🤖 AI Summary
Existing LoRA variants report conflicting performance improvements on the same benchmarks, making it difficult to reliably assess their effectiveness. This work systematically investigates this inconsistency and identifies batch size as a first-order design factor—rather than a minor implementation detail—that significantly biases evaluation outcomes. To address this, we propose a low-cost batch size tuning strategy based on proxy metrics and jointly analyze the interplay among rank, dataset size, and model capacity. Experiments demonstrate that, with proper tuning, standard LoRA can match the performance of more complex variants, substantially improving evaluation reliability and reproducibility, and reconciling previously contradictory findings.
📝 Abstract
Low-rank adaptation (LoRA) is a standard approach for fine-tuning large language models, yet its many variants report conflicting empirical gains, often on the same benchmarks.
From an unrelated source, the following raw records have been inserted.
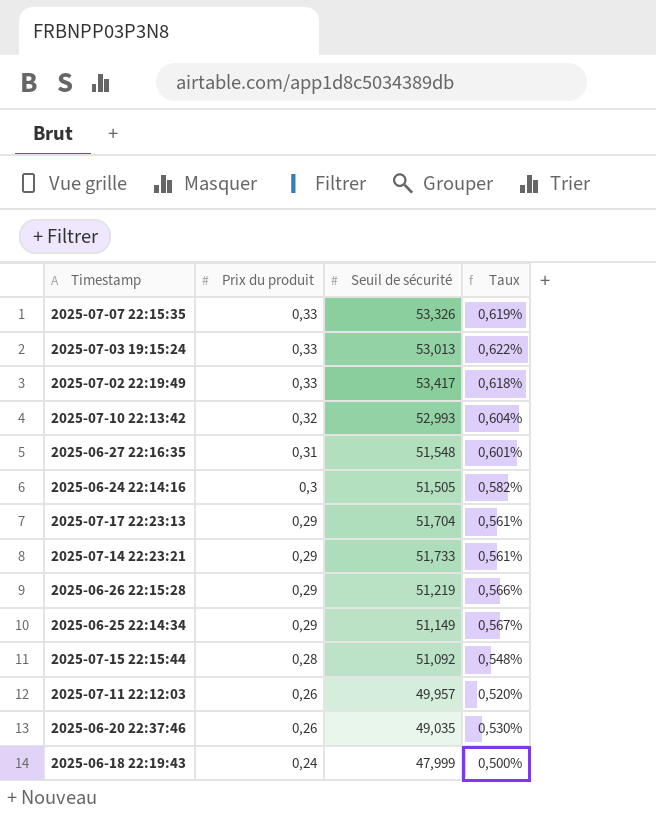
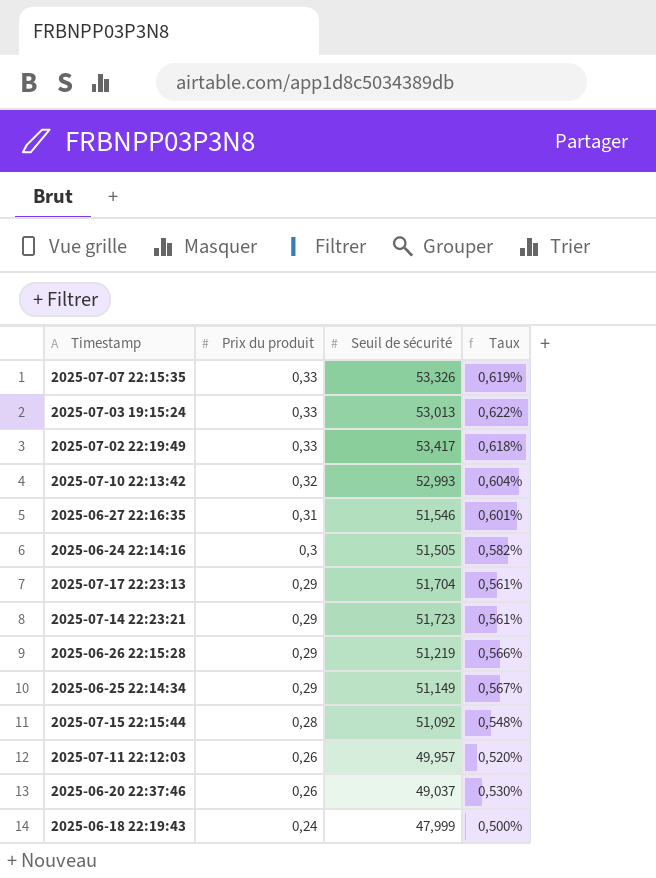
2025-06-27 22:16:35 | Seuil de sécurité: 51,548 -> 51,546
2025-07-14 22:23:21 | Seuil de sécurité: 51,733 -> 51,723
2025-06-20 22:37:46 | Seuil de sécurité: 49,035 -> 49,037

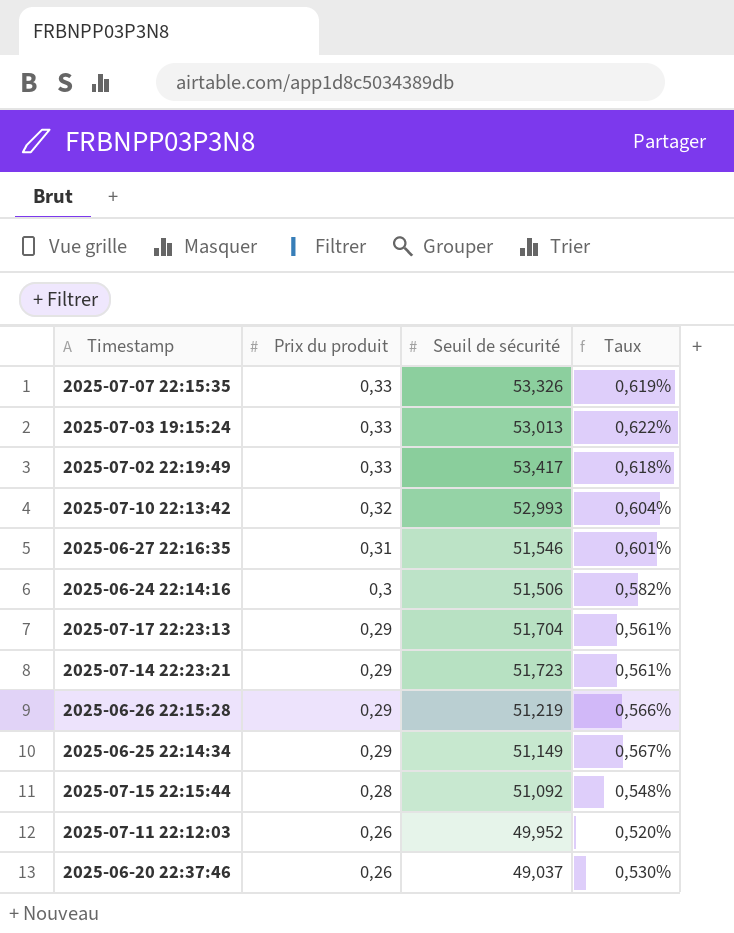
row 2025-06-18 22:19:43: 0,24 | 47,999 | 0,500% -> none
2025-06-24 22:14:16 | Seuil de sécurité: 51,505 -> 51,506
2025-07-11 22:12:03 | Seuil de sécurité: 49,957 -> 49,952

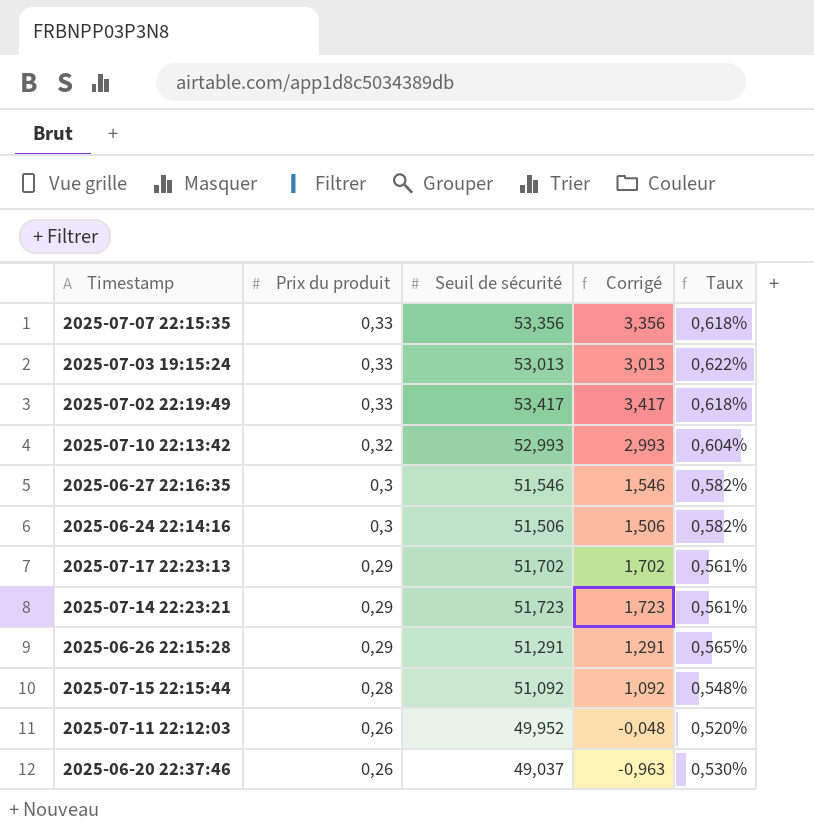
column Corrigé | formula: none -> [Seuil de sécurité] - 50
row 2025-06-25 22:14:34: 0,29 | 51,149 | 0,567% -> none
2025-07-07 22:15:35 | Seuil de sécurité: 53,326 -> 53,356
2025-07-07 22:15:35 | Taux: 0,619% -> 0,618%
2025-06-27 22:16:35 | Prix du produit: 0,31 -> 0,3
2025-06-27 22:16:35 | Taux: 0,601% -> 0,582%
2025-07-17 22:23:13 | Seuil de sécurité: 51,704 -> 51,702
2025-06-26 22:15:28 | Seuil de sécurité: 51,219 -> 51,291
2025-06-26 22:15:28 | Taux: 0,566% -> 0,565%

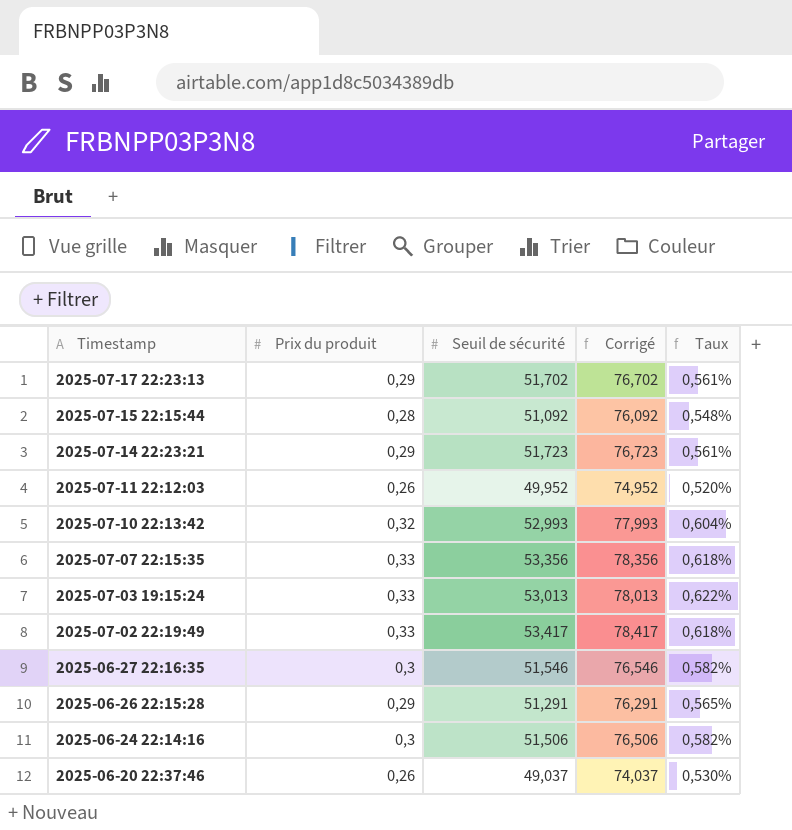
row order: Prix du produit descending -> Timestamp descending
column Corrigé | formula: [Seuil de sécurité] - 50 -> [Seuil de sécurité] + 25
We show that these contradictions arise from a single overlooked factor: the batch size. When properly tuned, vanilla LoRA often matches the performance of more complex variants. We further propose a proxy-based, cost-efficient strategy for batch size tuning, revealing the impact of rank, dataset size, and model capacity on the optimal batch size. Our findings elevate batch size from a minor implementation detail to a first-order design parameter, reconciling prior inconsistencies and enabling more reliable evaluations of LoRA variants.